Die Entscheidung dazu wuchs langsam. Letztlich war klar: Man kann nicht dauerhaft ein Zuschussgeschäft führen. „Am schwersten trifft das Ende meine Eltern“, erzählt Inge Knack. Seit 1964 führten Anneliese (75) und Werner Knack (79) das Geschäft gemeinsam, bauten es vom einstigen Laden für Haushaltswaren immer mehr zum Spielzeugladen um. Besonders die Modelleisenbahnen waren ein Verkaufsschlager. In der Hochzeit des Familienbetriebs gab es 16 Angestellte im Hauptgeschäft in der Schrannenstraße und in der Filiale in der Marktstraße – zum Schluss waren es noch zwei.

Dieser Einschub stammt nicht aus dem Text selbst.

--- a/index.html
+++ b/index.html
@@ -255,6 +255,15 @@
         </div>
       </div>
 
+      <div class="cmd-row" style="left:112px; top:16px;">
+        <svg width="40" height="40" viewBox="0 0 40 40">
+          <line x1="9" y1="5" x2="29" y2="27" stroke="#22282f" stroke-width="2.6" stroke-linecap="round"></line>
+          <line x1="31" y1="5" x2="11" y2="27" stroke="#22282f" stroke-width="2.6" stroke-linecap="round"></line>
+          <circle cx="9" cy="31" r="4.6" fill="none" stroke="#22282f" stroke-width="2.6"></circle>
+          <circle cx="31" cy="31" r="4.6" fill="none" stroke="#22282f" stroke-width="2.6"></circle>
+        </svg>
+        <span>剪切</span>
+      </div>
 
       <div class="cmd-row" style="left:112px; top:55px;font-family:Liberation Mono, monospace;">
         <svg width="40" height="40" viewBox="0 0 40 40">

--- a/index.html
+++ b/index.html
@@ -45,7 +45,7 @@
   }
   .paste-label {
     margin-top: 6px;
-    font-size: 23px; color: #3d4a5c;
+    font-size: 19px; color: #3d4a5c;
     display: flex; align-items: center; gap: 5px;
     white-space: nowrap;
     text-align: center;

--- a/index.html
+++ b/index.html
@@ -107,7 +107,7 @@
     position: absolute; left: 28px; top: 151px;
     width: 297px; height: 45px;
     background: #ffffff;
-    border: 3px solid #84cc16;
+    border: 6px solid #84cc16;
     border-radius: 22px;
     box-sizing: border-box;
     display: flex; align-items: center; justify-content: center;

Die Ursachen für den Niedergang sind vielschichtig. Einen der Hauptgründe sehen die Schwestern in der zunehmenden Digitalisierung. Statt Puppen, Eisenbahn und Brettspiele gäbe es heute nur noch Smartphones und Tablets. „Kreatives und förderndes Spielzeug wird nur noch selten gekauft“, sagt Inge Knack.
Bei Spielwaren Sinkel rückten demnach die ganz jungen Kunden in den Fokus. Viele Spielsachen sind für Kinder unter fünf Jahren gedacht. Doch auch hier gibt es Probleme. „Die Laufkundschaft fehlt“, sagt die Geschäftsführerin. Schuld daran sei auch die Stadt selbst: Weil es so wenige Parkplätze gäbe, würden Eltern und Großeltern die Innenstadt meiden und lieber in die Außenbezirke fahren. „Wer fährt schon in die Stadt um 15 Minuten einen Parkplatz zu suchen und dann in den engen Parkbuchten sein Kind aus dem Babysitz zu schälen?“ Außerdem fehle es zum gemütlichen Shoppen an Angeboten. Da fahre man lieber gleich nach Würzburg. „Eine Bummelstadt ist Kitzingen schon lange nicht mehr.“
Eine Einschätzung die Claudia Biebl vom Stadtmarketing nicht teilt. Immerhin 18 neue Geschäfte hätten im vergangenen Jahr eröffnet. „Ganz so schlimm kann es also nicht sein.“ Im Vergleich zu anderen Städten stehe man in Kitzingen noch gut da. „Der Einzelhandel ist bei uns noch stark“, betont Biebl. Natürlich müssen man aber überlegen, wie man ihn weiter stärken könne. „Es ist wichtig, dass sich die Händler an die neuen Bedingungen anpassen.“ Dazu gehöre auch, eine Antwort auf die wachsende Bedeutung des Onlinehandels zu finden.
Auch Spielwaren Sinkel hat einen Onlineshop. Doch mit den großen Anbietern wie Amazon und Co. zu konkurrieren ist schwierig bis unmöglich: „Die bieten Spielzeug manchmal unter dem Einkaufspreis an“, staunt Inge Knack. So könne man als kleineres Geschäft nicht überleben und das Sterben des Einzelhandels gehe weiter.